Le projecteur se ralluma. L’interrogatoire allait sérieusement commencer. Il était temps. Debout dans un coin de la pièce, Krisantem, commençait à se faire du souci. Lo-ning était entrée en contact avec Al Katz. Malko avait totalement disparu depuis une heure… Le filtrage des véhicules dans Harlem n’avait rien donné. Le seul espoir, c’était Jada. Le FBI ignorait encore qu’elle était entre les mains des Chinois, le docteur Shu-lo n’ayant pas la plus petite raison légale de l’interroger.

— La police, balbutia-t-elle. Je veux la police. Vous n’avez pas le droit.

Le docteur Shu-lo ne rit même pas. Il la considérait comme un entomologiste regarde un insecte. Avec un détachement minéral. Il échangea plusieurs phrases en chinois avec Lo-ning. Un autre Chinois se tenait debout dans un coin de la pièce.

— Où est l’homme que vous êtes venu chercher ? répéta le Chinois.

Jada se mordit les lèvres. Elle était courageuse, mais elle n’avait jamais pensé à la torture. Elle supplia le Ciel d’être assez forte pour tenir. Heureusement, il y avait des choses qu’elle ne savait pas, donc qu’elle ne pouvait pas dire. Même si on la coupait en morceaux.

Jada secoua la tête sans rien dire. Elle ne comprenait pas comment elle était là, qui étaient ces Chinois. Il fallait que Lester la sorte de là.

Le Chinois s’approcha d’elle et dit patiemment :

— Nous n’avons pas beaucoup de temps. Vous voulez parler, oui ou non ?

— Je ne sais pas ce que vous voulez dire, fit Jada. Appelez la police.

Krisantem regarda sa montre. Minuit. Malko avait disparu depuis deux heures. Il était peut-être déjà mort. Nerveusement, il joua avec son lacet au fond de la poche. Il n’aimait pas voir torturer une femme mais savait que c’était le seul moyen. Par les voies légales on n’obtiendrait rien.

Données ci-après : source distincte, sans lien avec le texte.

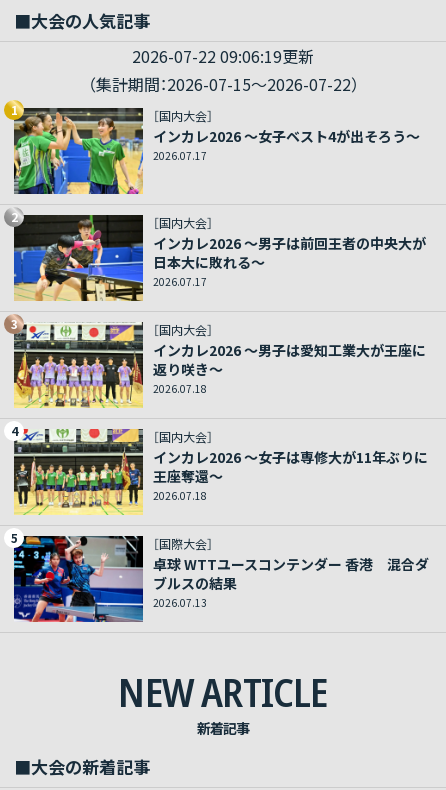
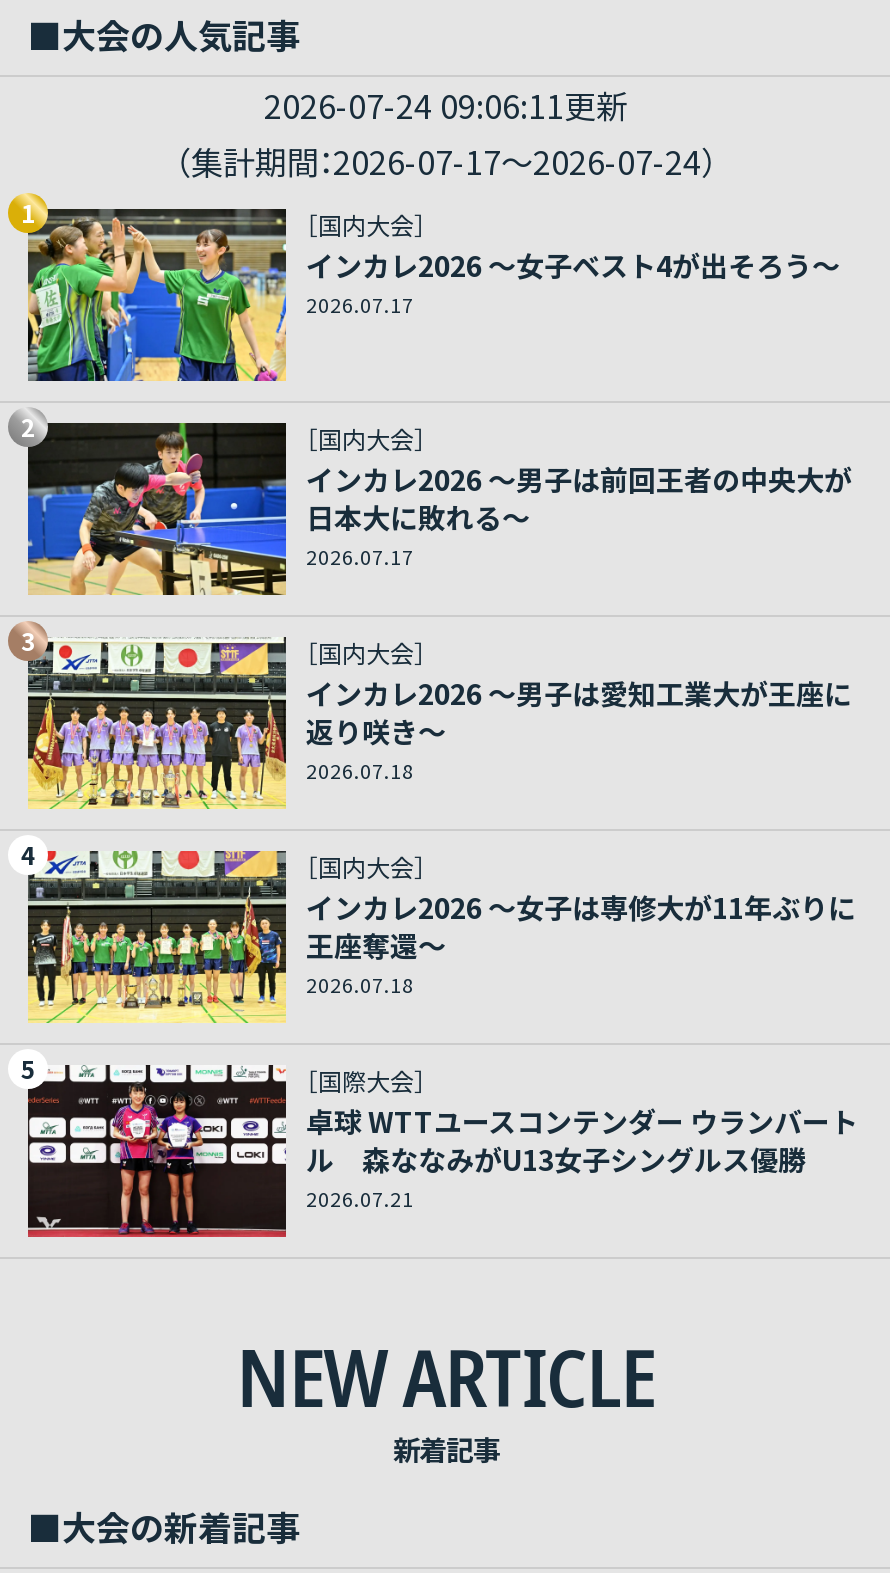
- 2026-07-22 09:06:19更新
+ 2026-07-24 09:06:11更新

- （集計期間：2026-07-15～2026-07-22）
+ （集計期間：2026-07-17～2026-07-24）

- [image]
- 卓球 WTTユースコンテンダー 香港 混合ダ
- ブルスの結果
- 2026.07.13
+ [image]
+ 卓球 WTTユースコンテンダー ウランバート
+ ル 森ななみがU13女子シングルス優勝
+ 2026.07.21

Le jeune Chinois était sorti de la pièce. Il revint avec une pince, genre pince de dentiste. Jada sentit une coulée glaciale le long de sa colonne vertébrale.

— Alors ? demanda le docteur.

Elle secoua la tête pour que les autres ne se rendent pas compte de sa peur.

Aussitôt, le jeune Chinois saisit sa main droite et lui fit étendre les doigts de force. Elle sentit la pince mordre le bout de l’ongle de l’index et se contracta de tous ses muscles pour résister à la douleur. Ce fut à la fois plus bref et plus douloureux qu’elle ne l’avait supposé.

Une brûlure affreuse, comme si le doigt en entier était parti. Elle eut le courage de baisser la tête. Son doigt ruisselait de sang, mais elle était encore anesthésiée par le choc. Soudain, les élancements commencèrent, effroyables, et elle hurla.

Au bout de la pince, l’ongle semblait démesurément long. Jamais elle n’aurait cru qu’un ongle soit aussi long. Dégoûté, le Chinois le jeta dans une corbeille à papier. Jada rejeta la tête en arrière pour retenir sa nausée. Une certaine satisfaction atténuait sa douleur : maintenant, elle savait qu’elle tiendrait le coup, qu’ils pourraient lui arracher tous les ongles sans qu’elle parle. Lester serait fière d’elle.

Avec un peu d’inquiétude, elle se demanda si cela repoussait, si elle ne serait pas mutilée toute sa vie.

— Vous voulez parler ? demanda doucement le docteur. C’est très ennuyeux, ce que vous nous forcez à faire.

Aimable euphémisme.

— Salauds, dit Jada. Salauds.

Le docteur Shu-lo arrêta le jeune Chinois, qui reprenait déjà la main de Jada. Les méthodes primitives ne marchaient qu’avec les individus faibles ou corrompus. Il donna un ordre en chinois. L’homme à la pince disparut. Il revint avec une petite serviette noire qu’il tendit au docteur. Celui-ci en sortit une seringue et une ampoule.